Next: 2.2 Partitioning Up: 2 Designing Parallel Algorithms Previous: 2 Designing Parallel Algorithms

2.1 Methodical Design

Most programming problems have several parallel solutions. The best solution may differ from that suggested by existing sequential algorithms. The design methodology that we describe is intended to foster an exploratory approach to design in which machine-independent issues such as concurrency are considered early and machine-specific aspects of design are delayed until late in the design process. This methodology structures the design process as four distinct stages: partitioning, communication, agglomeration, and mapping. (The acronym PCAM may serve as a useful reminder of this structure.) In the first two stages, we focus on concurrency and scalability and seek to discover algorithms with these qualities. In the third and fourth stages, attention shifts to locality and other performance-related issues. The four stages are illustrated in Figure 2.1 and can be summarized as follows:

Partitioning. The computation that is to be performed and the data operated on by this computation are decomposed into small tasks. Practical issues such as the number of processors in the target computer are ignored, and attention is focused on recognizing opportunities for parallel execution.
Communication. The communication required to coordinate task execution is determined, and appropriate communication structures and algorithms are defined.
Agglomeration. The task and communication structures defined in the first two stages of a design are evaluated with respect to performance requirements and implementation costs. If necessary, tasks are combined into larger tasks to improve performance or to reduce development costs.
Mapping. Each task is assigned to a processor in a manner that attempts to satisfy the competing goals of maximizing processor utilization and minimizing communication costs. Mapping can be specified statically or determined at runtime by load-balancing algorithms.

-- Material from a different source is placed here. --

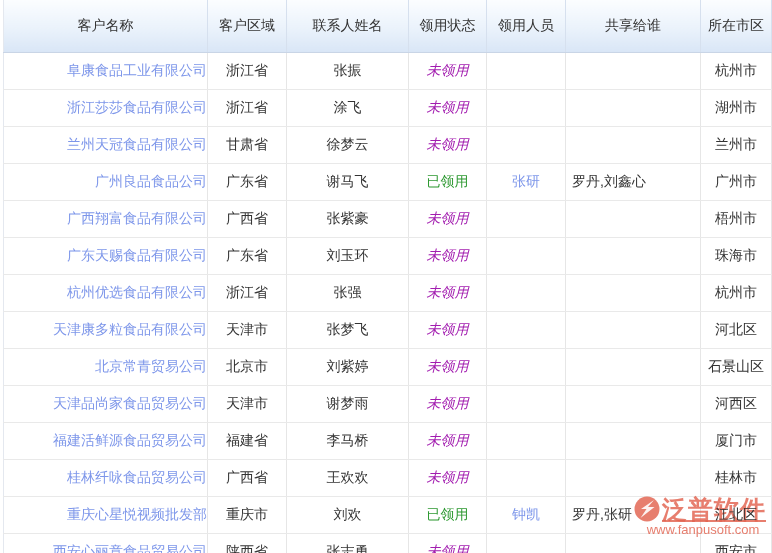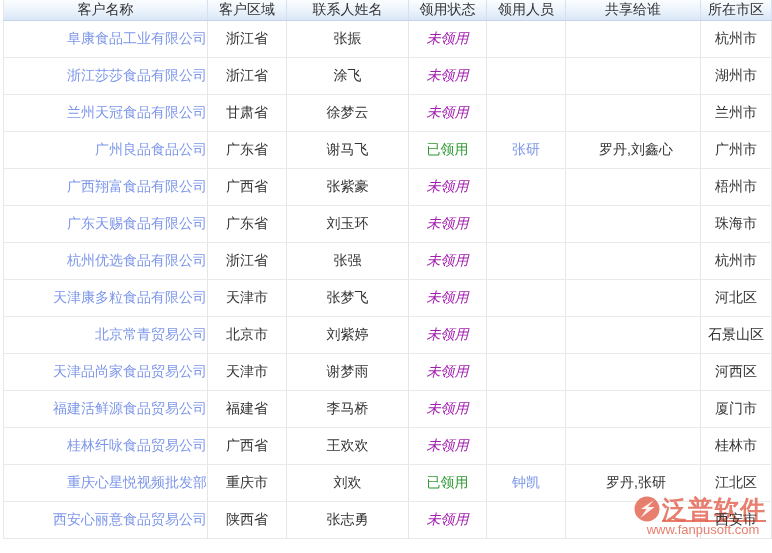"客户名称" thead th { height: 20px -> 52px }
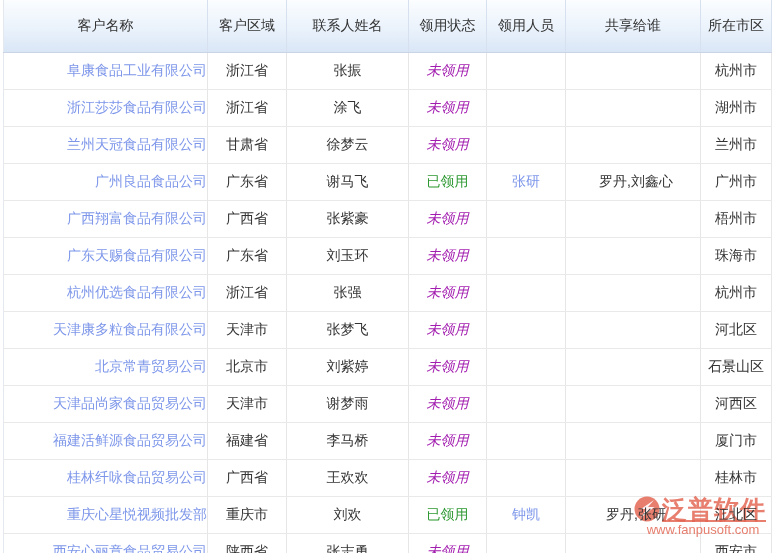"罗丹,刘鑫心" tbody td.shared-cell { text-align: center -> left }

Figure 2.1: PCAM: a design methodology for parallel programs. Starting with a problem specification, we develop a partition, determine communication requirements, agglomerate tasks, and finally map tasks to processors.

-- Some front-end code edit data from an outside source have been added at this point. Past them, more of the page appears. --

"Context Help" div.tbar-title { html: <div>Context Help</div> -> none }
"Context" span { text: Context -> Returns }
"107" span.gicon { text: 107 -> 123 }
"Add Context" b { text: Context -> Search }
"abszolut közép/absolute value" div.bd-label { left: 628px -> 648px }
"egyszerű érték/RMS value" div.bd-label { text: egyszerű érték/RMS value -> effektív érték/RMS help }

The outcome of this design process can be a program that creates and destroys tasks dynamically, using load-balancing techniques to control the mapping of tasks to processors. Alternatively, it can be an SPMD program that creates exactly one task per processor. The same process of algorithm discovery applies in both cases, although if the goal is to produce an SPMD program, issues associated with mapping are subsumed into the agglomeration phase of the design.

Algorithm design is presented here as a sequential activity. In practice, however, it is a highly parallel process, with many concerns being considered simultaneously. Also, although we seek to avoid backtracking, evaluation of a partial or complete design may require changes to design decisions made in previous steps.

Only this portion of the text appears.